Slim omgaan met eigendom bij ICT-outsourcing

fallback
Bij bijna iedere ICT-outsourcing rijst de vraag welke productiemiddelen de klant gaat overdragen aan de dienstverlener. Een aantal productiemiddelen (bijvoorbeeld servers, routers, mainframe) zal na de uitbesteding immers primair door de dienstverlener - en dus niet meer direct door de klant - worden gebruikt. Bij financieel gedreven outsourcing lijkt de eigendomsvraag primair op basis van financiële kortetermijnoverwegingen te worden beantwoord. Tal van andere, deels belangrijkere, overwegingen zouden echter een rol moeten spelen.

Wie een verkeerde beslissing neemt, maakt onnodig kosten, mist flexibiliteit, of loopt continuïteitsrisico’s.

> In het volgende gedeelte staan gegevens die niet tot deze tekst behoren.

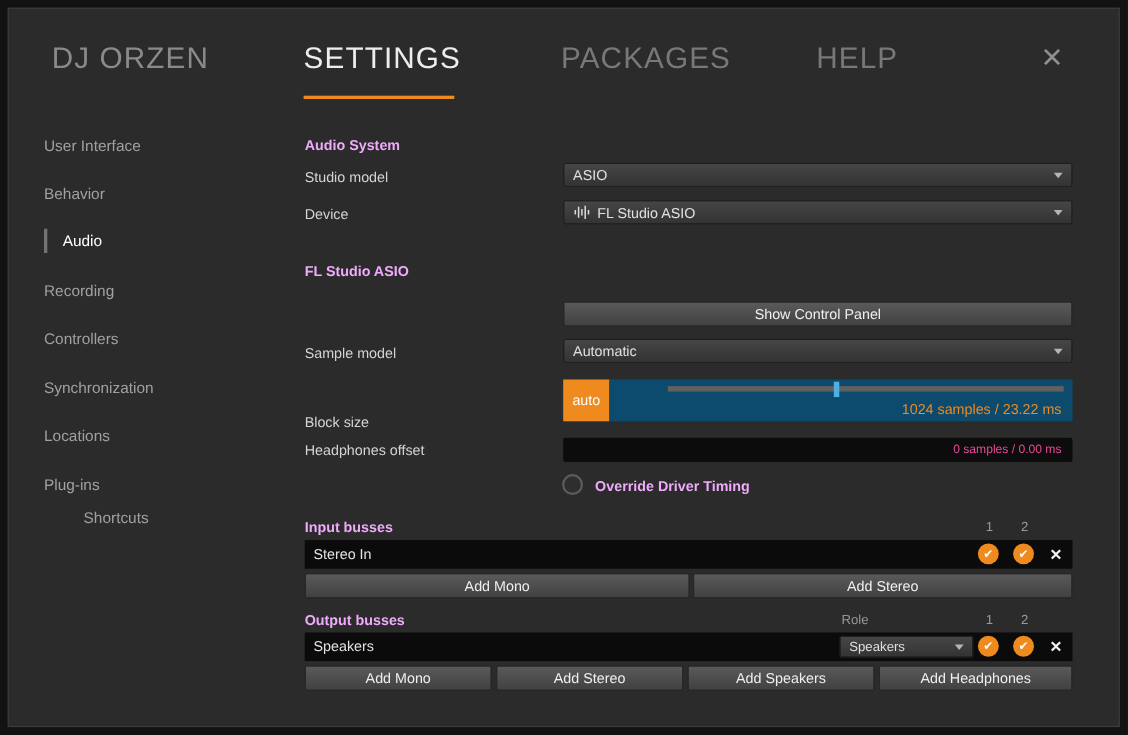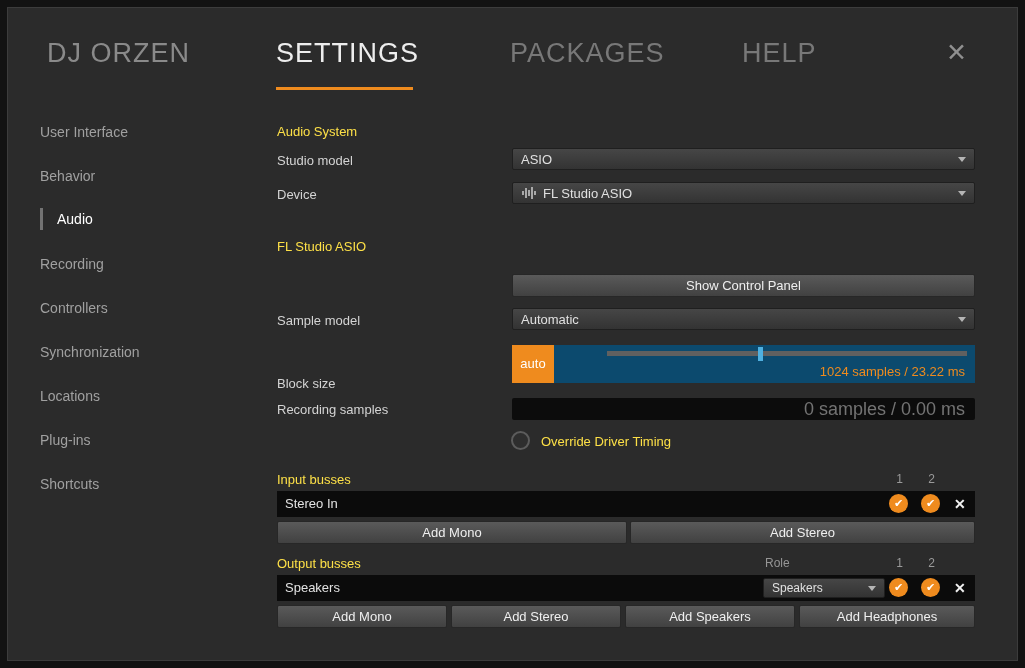"Audio System" .bold { color: #fde047 -> #f0abfc; font-weight: normal -> bold }
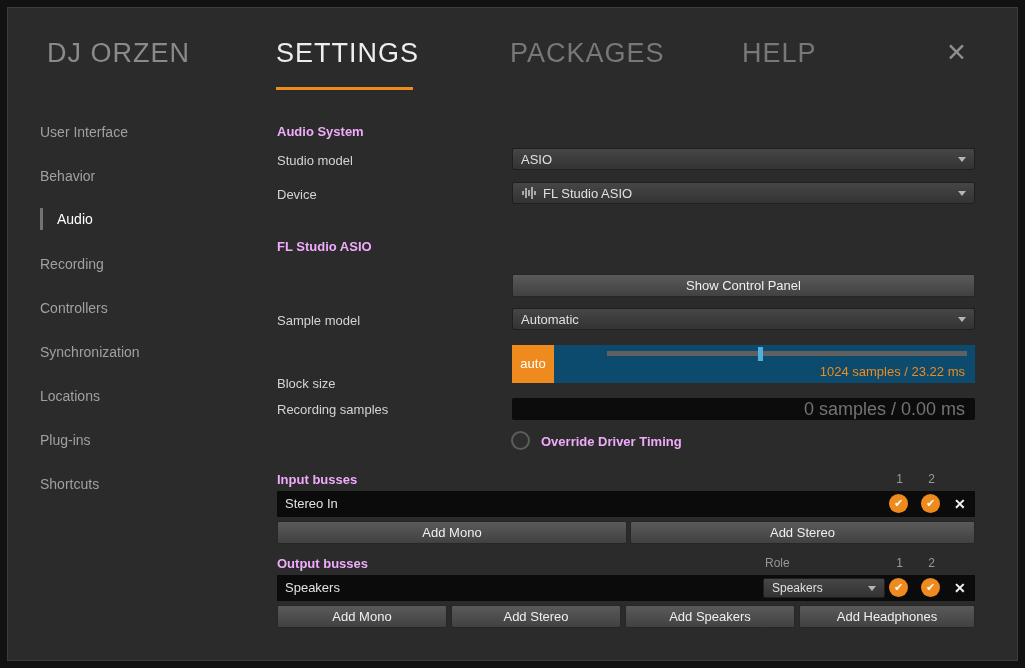"Recording samples" span.abs { text: Recording samples -> Headphones offset }
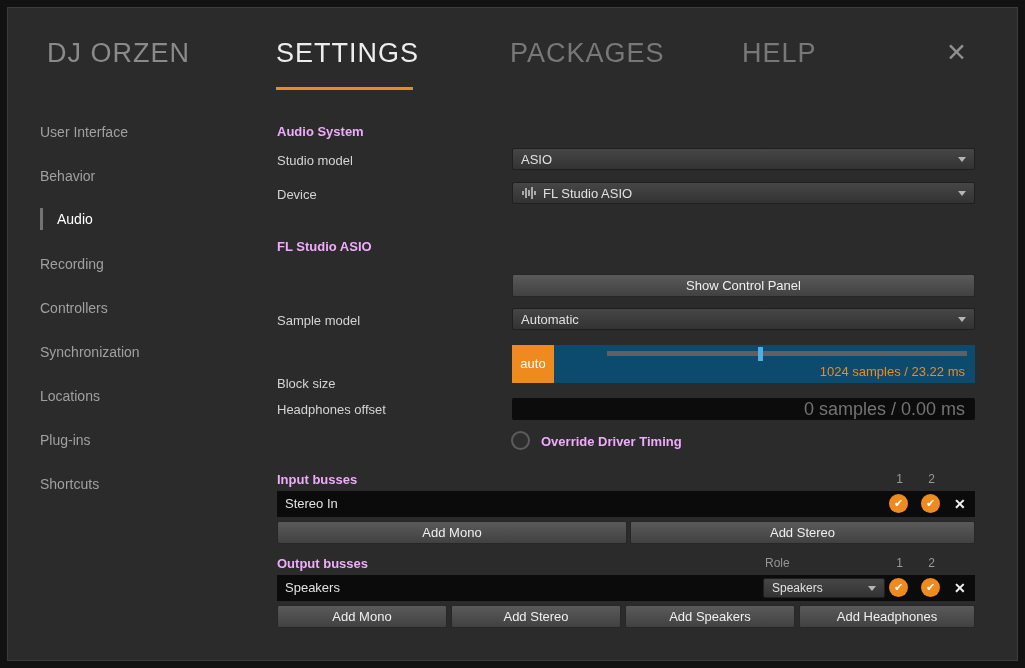"0 samples / 0.00 ms" .dark-field { color: #737373 -> #ec4899; font-size: 18px -> 11px }
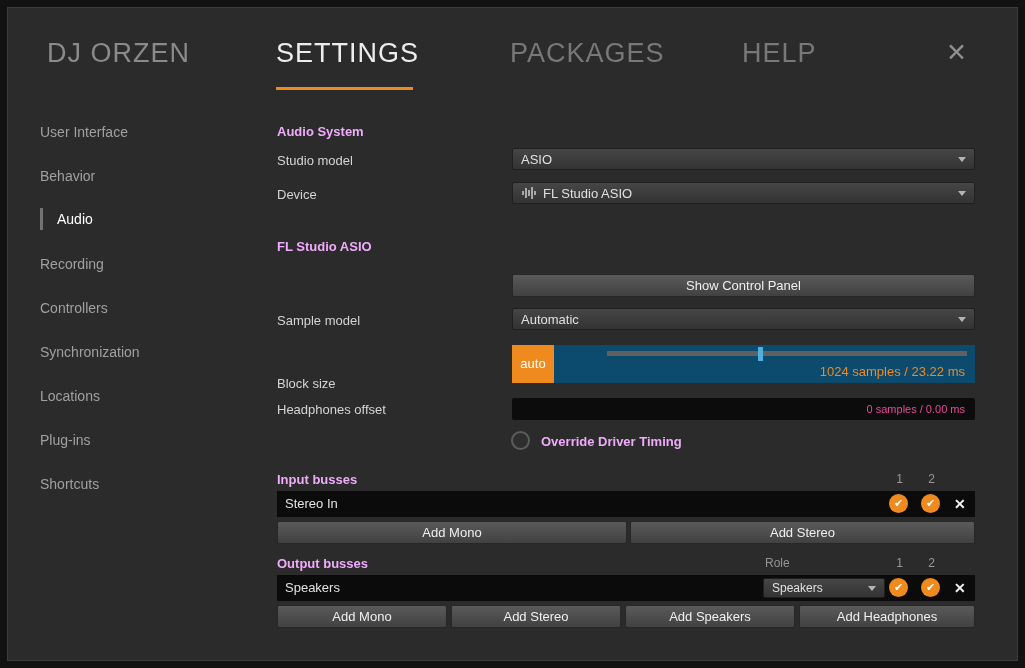"Shortcuts" div.abs { margin-left: none -> 36px; top: 473px -> 459px }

Onderstaande overwegingen leiden tot een bewuste keuze ten aanzien van eigendom van productiemiddelen bij outsourcing van ICT.

Context
Het eigendomsvraagstuk bij uitbesteding van ICT kent vele aspecten. In het kader van outsourcing in outsourcingstrajecten wordt de discussie over de eigendom van productiemiddelen vaak vertroebeld doordat verschillende aspecten van eigendom niet worden onderscheiden. Zoals:

  • Financiering: wie moet de productiemiddelen betalen?
  • Continuïteit en beslissingsbevoegdheid: wie kan bepalen wat ermee gebeurt? (in grote lijnen en als het erop aan komt)
  • Onderhoud: wie zorgt dat de productiemiddelen blijven functioneren?
  • Vervanging: wie bepaalt wanneer de productiemiddelen worden vervangen en wie doet dat?
  • Einde contract: wat is er geregeld na afloop van het contract?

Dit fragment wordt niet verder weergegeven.